#constant-time #symbolic #llvm #SMT

haybale-pitchfork

Verifying constant-time code with symbolic execution

4 releases (2 breaking)

0.3.1 Nov 6, 2020
0.3.0 Sep 17, 2020
0.2.0 Mar 31, 2020
0.1.0 Feb 6, 2020

#2 in #symbolic

MIT license

285KB
4K SLoC

pitchfork: Verifying constant-time code with symbolic execution

pitchfork is a tool for verifying that constant-time code is, indeed, constant-time. It can analyze code written in C/C++, Rust, or any other language which can compile to LLVM bitcode (e.g., Swift, Go, and others).

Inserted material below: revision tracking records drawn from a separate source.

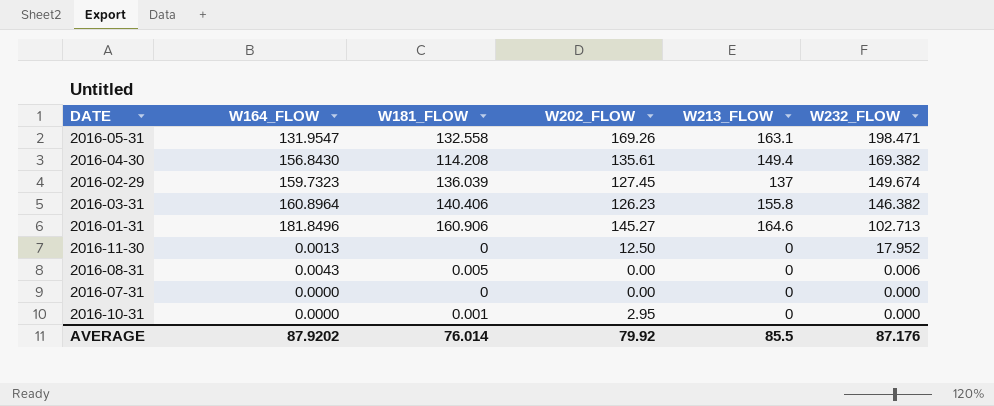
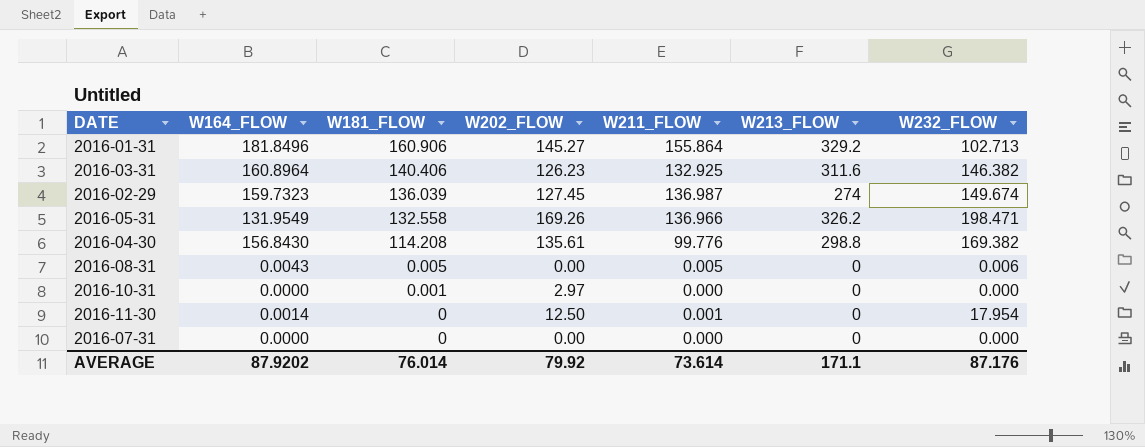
row order: W232_FLOW descending -> W181_FLOW descending
column W211_FLOW | position: none -> 5
2016-01-31 | W213_FLOW: 164.6 -> 329.2
2016-03-31 | W213_FLOW: 155.8 -> 311.6
2016-02-29 | W213_FLOW: 137 -> 274
2016-05-31 | W164_FLOW: 131.9547 -> 131.9549
2016-05-31 | W213_FLOW: 163.1 -> 326.2
2016-04-30 | W213_FLOW: 149.4 -> 298.8
2016-10-31 | W202_FLOW: 2.95 -> 2.97
2016-11-30 | W164_FLOW: 0.0013 -> 0.0014
2016-11-30 | W232_FLOW: 17.952 -> 17.954
AVERAGE | W213_FLOW: 85.5 -> 171.1

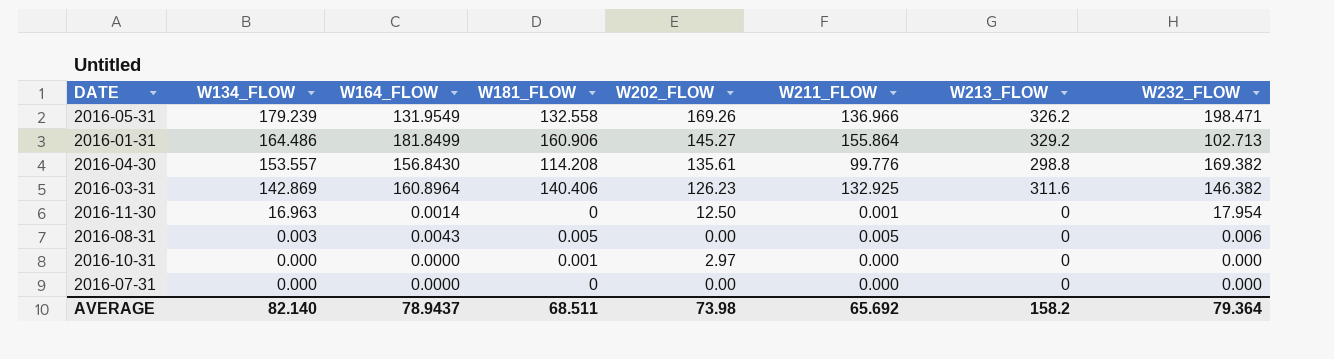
row order: W181_FLOW descending -> W134_FLOW descending
column W134_FLOW | position: none -> 2
row 2016-02-29: 159.7323 | 136.039 | 127.45 | 136.987 | 274 | 149.674 -> none
2016-01-31 | W164_FLOW: 181.8496 -> 181.8499
AVERAGE | W164_FLOW: 87.9202 -> 78.9437
AVERAGE | W181_FLOW: 76.014 -> 68.511
AVERAGE | W202_FLOW: 79.92 -> 73.98
AVERAGE | W211_FLOW: 73.614 -> 65.692
AVERAGE | W213_FLOW: 171.1 -> 158.2
AVERAGE | W232_FLOW: 87.176 -> 79.364

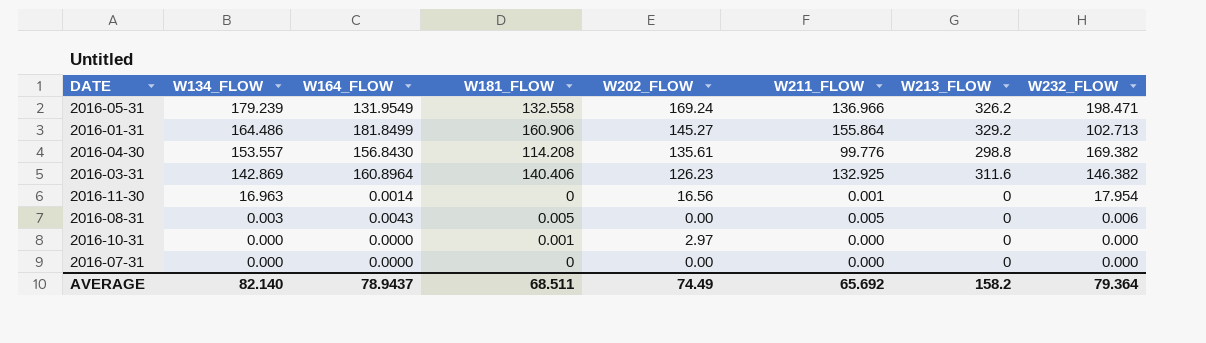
2016-05-31 | W202_FLOW: 169.26 -> 169.24
2016-11-30 | W202_FLOW: 12.50 -> 16.56
AVERAGE | W202_FLOW: 73.98 -> 74.49

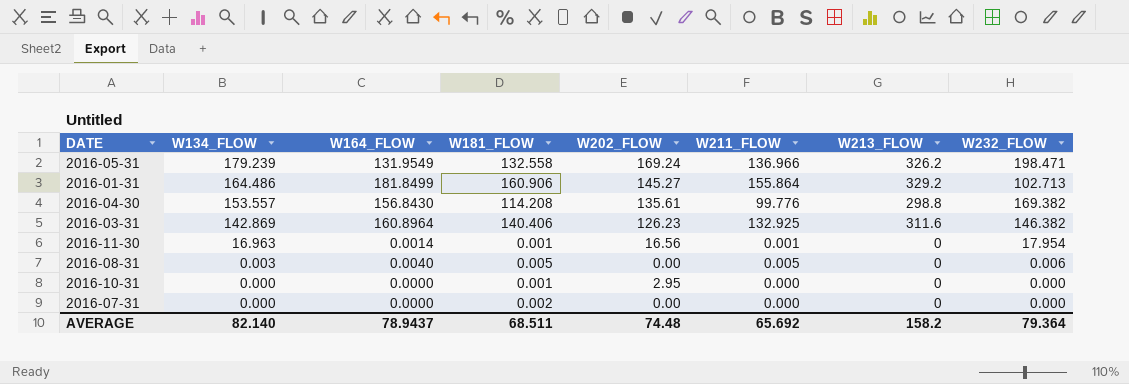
2016-11-30 | W181_FLOW: 0 -> 0.001
2016-08-31 | W164_FLOW: 0.0043 -> 0.0040
2016-10-31 | W202_FLOW: 2.97 -> 2.95
2016-07-31 | W181_FLOW: 0 -> 0.002
AVERAGE | W202_FLOW: 74.49 -> 74.48

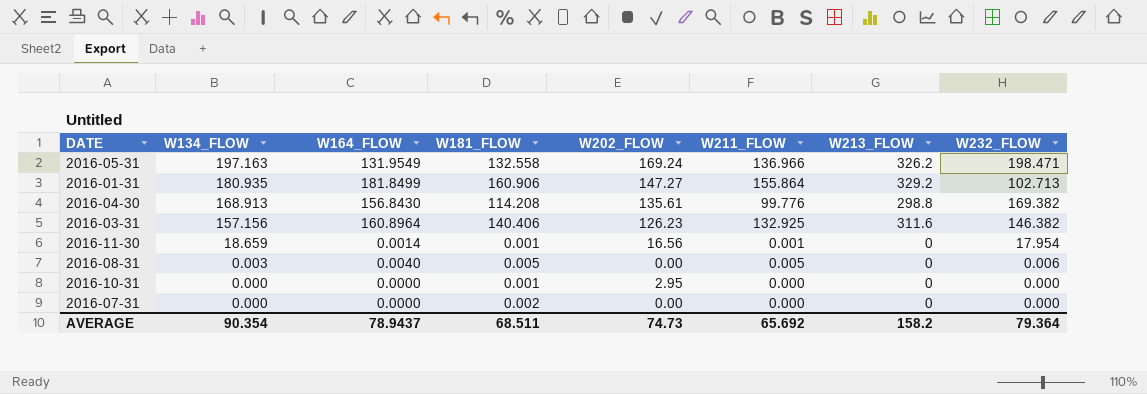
2016-05-31 | W134_FLOW: 179.239 -> 197.163
2016-01-31 | W134_FLOW: 164.486 -> 180.935
2016-01-31 | W202_FLOW: 145.27 -> 147.27
2016-04-30 | W134_FLOW: 153.557 -> 168.913
2016-03-31 | W134_FLOW: 142.869 -> 157.156
2016-11-30 | W134_FLOW: 16.963 -> 18.659
AVERAGE | W134_FLOW: 82.140 -> 90.354
AVERAGE | W202_FLOW: 74.48 -> 74.73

Given a function to analyze, pitchfork will either report that the function is constant-time, or give a detailed explanation of why it is not, including the line number of the constant-time violation in the original source, full sequence of branch decisions leading to the violation, and values of all variables at the point of the violation.

pitchfork is built on the haybale symbolic execution engine, which is also written in Rust.

What is constant-time, and what are constant-time violations?

Constant-time programming is the de-facto technique for hardening cryptographic implementations against timing side-channel attacks; it has been adopted by almost all major cryptographic libraries. Constant-time code obeys two fundamental principles:

  1. Secret values must not influence control flow (e.g., branch conditions or jump targets), and
  2. Secret values must not influence the addresses of memory accesses (e.g., array indexes).

These principles ensure that a program's timing characteristics and memory access patterns are completely independent of the secret values which it operates on. Thus, even powerful timing side-channel attacks - and in particular, cache attacks, which glean information from timing attacks on the processor cache - are unable to recover any information about these secret values.

Getting started

1. Install

pitchfork is on crates.io, under the name haybale-pitchfork. You can add it as a dependency in your Cargo.toml, selecting the feature corresponding to the LLVM version you want:

[dependencies]
haybale-pitchfork = { version = "0.3.1", features = ["llvm-11"] }

Currently, the supported LLVM versions are llvm-9, llvm-10, and llvm-11.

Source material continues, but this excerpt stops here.